*Your objective*
Your task is to reproduce exactly the lines that run from the beginning of the data through the line where "RA10 | Revenue: 14,254,287.00" appears.

*Task inputs*
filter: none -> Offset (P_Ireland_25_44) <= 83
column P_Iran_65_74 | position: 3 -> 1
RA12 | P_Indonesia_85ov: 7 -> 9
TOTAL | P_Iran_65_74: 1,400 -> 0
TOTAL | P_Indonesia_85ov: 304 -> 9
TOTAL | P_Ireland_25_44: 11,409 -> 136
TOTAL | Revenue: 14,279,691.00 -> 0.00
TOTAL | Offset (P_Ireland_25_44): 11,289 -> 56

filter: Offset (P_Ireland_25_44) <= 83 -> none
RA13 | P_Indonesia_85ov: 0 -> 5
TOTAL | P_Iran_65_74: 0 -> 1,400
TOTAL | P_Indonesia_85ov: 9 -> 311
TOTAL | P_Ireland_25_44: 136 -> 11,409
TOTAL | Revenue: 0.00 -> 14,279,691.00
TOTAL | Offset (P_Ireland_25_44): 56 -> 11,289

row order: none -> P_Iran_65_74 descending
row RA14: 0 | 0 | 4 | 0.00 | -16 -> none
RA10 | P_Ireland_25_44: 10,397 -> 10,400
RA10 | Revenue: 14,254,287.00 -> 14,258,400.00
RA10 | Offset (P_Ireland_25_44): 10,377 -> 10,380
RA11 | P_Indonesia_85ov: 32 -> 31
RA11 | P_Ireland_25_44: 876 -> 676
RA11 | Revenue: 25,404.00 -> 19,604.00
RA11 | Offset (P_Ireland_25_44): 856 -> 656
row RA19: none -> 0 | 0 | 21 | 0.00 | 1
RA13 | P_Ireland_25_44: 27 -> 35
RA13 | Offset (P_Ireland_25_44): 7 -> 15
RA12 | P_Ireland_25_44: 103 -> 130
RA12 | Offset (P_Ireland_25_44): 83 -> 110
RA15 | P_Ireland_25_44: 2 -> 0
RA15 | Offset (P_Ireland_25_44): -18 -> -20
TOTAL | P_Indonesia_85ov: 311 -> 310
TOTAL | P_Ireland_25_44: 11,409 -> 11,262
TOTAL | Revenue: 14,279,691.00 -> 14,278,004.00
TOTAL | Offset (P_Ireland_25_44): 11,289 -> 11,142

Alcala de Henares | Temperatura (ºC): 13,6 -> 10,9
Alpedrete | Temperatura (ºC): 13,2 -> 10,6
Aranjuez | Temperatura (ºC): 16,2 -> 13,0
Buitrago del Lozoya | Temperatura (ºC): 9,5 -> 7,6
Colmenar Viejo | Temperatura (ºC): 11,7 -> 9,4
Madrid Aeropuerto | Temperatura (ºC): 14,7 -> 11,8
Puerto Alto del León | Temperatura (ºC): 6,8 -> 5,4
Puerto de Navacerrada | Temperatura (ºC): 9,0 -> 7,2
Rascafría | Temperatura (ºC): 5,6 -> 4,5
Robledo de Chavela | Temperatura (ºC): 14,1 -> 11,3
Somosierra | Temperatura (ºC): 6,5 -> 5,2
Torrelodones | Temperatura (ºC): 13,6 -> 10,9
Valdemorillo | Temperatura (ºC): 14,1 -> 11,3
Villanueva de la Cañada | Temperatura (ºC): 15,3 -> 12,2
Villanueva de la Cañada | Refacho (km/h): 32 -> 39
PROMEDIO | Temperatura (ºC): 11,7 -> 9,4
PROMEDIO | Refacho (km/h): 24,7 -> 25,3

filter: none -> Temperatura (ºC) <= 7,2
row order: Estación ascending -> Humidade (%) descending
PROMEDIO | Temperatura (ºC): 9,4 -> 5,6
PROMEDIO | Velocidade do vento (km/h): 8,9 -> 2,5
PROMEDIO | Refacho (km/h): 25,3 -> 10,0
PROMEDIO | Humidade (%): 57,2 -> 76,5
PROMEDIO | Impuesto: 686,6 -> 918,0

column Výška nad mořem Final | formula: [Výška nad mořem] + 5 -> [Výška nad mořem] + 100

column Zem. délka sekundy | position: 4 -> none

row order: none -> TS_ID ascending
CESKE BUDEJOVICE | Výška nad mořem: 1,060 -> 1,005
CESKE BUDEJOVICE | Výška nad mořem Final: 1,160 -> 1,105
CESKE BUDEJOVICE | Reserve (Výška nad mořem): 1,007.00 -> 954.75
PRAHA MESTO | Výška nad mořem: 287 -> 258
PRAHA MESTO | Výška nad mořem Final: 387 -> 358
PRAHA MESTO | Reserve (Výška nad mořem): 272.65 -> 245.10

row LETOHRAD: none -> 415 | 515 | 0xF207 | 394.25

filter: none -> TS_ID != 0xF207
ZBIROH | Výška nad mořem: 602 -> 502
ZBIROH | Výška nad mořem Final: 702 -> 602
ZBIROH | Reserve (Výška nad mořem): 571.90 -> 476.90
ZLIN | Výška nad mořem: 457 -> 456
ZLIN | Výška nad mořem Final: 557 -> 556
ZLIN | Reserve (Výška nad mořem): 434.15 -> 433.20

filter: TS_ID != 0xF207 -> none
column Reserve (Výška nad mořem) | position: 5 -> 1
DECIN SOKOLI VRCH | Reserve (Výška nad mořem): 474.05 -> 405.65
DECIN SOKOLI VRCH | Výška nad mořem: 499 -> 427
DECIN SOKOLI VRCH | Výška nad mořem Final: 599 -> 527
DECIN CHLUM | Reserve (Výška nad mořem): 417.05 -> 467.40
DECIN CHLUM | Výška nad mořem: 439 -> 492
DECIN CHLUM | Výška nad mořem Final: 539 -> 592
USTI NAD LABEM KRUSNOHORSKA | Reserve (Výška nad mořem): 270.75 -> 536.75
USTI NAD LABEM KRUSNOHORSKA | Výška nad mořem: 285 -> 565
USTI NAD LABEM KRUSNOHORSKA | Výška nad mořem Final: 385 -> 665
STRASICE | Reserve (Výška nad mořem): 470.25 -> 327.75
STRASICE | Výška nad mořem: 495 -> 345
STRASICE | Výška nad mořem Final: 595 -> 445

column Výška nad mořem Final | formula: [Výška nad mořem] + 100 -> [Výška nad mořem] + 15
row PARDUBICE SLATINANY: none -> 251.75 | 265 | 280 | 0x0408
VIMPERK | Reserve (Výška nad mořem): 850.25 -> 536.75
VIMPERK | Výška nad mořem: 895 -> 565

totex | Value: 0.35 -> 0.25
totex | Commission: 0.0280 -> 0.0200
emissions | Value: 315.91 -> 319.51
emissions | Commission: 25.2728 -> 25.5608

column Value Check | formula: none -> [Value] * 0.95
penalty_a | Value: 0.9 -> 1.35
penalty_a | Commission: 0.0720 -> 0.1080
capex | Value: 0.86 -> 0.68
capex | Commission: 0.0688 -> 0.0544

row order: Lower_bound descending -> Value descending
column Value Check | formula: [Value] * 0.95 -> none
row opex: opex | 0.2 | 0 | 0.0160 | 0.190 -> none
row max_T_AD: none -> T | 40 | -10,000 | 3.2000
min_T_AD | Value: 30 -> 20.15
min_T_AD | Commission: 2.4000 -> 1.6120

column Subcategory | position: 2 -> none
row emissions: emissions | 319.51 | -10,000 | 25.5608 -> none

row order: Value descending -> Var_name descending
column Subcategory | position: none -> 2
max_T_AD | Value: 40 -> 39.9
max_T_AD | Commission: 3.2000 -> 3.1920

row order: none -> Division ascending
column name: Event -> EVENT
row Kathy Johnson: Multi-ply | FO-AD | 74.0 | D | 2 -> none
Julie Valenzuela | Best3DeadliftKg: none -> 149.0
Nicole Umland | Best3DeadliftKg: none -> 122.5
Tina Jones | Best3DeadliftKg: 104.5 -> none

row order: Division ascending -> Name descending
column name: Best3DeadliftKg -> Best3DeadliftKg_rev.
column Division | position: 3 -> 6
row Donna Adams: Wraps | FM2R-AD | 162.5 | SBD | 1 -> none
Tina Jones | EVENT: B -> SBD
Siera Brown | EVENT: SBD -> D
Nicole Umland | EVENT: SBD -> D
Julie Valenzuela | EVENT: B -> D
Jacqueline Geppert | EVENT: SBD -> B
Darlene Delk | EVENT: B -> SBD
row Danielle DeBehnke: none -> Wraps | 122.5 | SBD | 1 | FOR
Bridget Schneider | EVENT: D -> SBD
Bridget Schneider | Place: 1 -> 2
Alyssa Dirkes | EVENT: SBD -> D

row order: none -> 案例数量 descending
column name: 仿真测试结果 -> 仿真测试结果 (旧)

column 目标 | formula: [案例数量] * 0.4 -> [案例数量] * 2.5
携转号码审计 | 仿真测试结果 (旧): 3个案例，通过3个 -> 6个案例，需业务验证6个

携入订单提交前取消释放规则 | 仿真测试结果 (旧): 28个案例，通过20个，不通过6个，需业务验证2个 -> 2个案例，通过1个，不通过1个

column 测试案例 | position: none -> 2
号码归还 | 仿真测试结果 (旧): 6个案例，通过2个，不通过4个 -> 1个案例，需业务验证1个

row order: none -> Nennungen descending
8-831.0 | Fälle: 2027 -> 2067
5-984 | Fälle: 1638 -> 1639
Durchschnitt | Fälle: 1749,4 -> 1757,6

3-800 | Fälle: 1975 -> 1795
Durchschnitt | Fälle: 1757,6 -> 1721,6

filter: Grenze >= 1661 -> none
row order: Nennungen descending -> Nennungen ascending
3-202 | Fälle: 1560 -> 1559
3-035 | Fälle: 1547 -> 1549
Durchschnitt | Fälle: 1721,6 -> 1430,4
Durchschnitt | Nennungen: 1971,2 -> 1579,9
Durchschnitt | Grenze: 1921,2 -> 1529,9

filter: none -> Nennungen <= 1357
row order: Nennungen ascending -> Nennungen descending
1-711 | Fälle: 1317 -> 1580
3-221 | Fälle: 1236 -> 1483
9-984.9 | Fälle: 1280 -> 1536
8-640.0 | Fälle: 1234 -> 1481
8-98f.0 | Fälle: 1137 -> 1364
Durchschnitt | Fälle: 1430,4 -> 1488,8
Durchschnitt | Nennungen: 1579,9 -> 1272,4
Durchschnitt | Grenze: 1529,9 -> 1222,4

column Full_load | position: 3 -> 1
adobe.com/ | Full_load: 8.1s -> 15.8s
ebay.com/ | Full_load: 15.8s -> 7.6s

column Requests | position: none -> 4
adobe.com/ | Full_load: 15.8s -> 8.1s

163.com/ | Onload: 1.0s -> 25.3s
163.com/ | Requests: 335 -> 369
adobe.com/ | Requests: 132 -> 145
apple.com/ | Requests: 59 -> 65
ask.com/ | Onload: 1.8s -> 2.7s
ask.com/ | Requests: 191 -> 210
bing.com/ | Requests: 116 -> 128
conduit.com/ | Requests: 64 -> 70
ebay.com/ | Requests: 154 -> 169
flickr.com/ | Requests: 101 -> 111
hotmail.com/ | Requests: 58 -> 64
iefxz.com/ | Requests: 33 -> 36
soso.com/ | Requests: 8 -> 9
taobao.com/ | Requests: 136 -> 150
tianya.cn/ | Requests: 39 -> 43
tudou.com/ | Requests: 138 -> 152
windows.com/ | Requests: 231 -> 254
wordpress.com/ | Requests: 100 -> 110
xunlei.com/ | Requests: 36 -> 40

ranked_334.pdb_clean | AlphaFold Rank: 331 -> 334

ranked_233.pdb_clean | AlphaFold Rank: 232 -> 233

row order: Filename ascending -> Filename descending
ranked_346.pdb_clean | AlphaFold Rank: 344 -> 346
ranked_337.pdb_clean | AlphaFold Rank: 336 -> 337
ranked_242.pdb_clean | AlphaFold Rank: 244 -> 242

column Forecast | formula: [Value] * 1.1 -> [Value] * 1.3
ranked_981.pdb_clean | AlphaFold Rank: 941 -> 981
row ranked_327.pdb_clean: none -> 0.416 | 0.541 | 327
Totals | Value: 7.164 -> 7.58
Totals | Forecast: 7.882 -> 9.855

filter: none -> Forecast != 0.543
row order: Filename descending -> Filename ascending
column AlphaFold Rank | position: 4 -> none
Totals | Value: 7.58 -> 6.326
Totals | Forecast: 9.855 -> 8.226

*Output below*
filter: none -> Offset (P_Ireland_25_44) <= 83
column P_Iran_65_74 | position: 3 -> 1
RA12 | P_Indonesia_85ov: 7 -> 9
TOTAL | P_Iran_65_74: 1,400 -> 0
TOTAL | P_Indonesia_85ov: 304 -> 9
TOTAL | P_Ireland_25_44: 11,409 -> 136
TOTAL | Revenue: 14,279,691.00 -> 0.00
TOTAL | Offset (P_Ireland_25_44): 11,289 -> 56

filter: Offset (P_Ireland_25_44) <= 83 -> none
RA13 | P_Indonesia_85ov: 0 -> 5
TOTAL | P_Iran_65_74: 0 -> 1,400
TOTAL | P_Indonesia_85ov: 9 -> 311
TOTAL | P_Ireland_25_44: 136 -> 11,409
TOTAL | Revenue: 0.00 -> 14,279,691.00
TOTAL | Offset (P_Ireland_25_44): 56 -> 11,289

row order: none -> P_Iran_65_74 descending
row RA14: 0 | 0 | 4 | 0.00 | -16 -> none
RA10 | P_Ireland_25_44: 10,397 -> 10,400
RA10 | Revenue: 14,254,287.00 -> 14,258,400.00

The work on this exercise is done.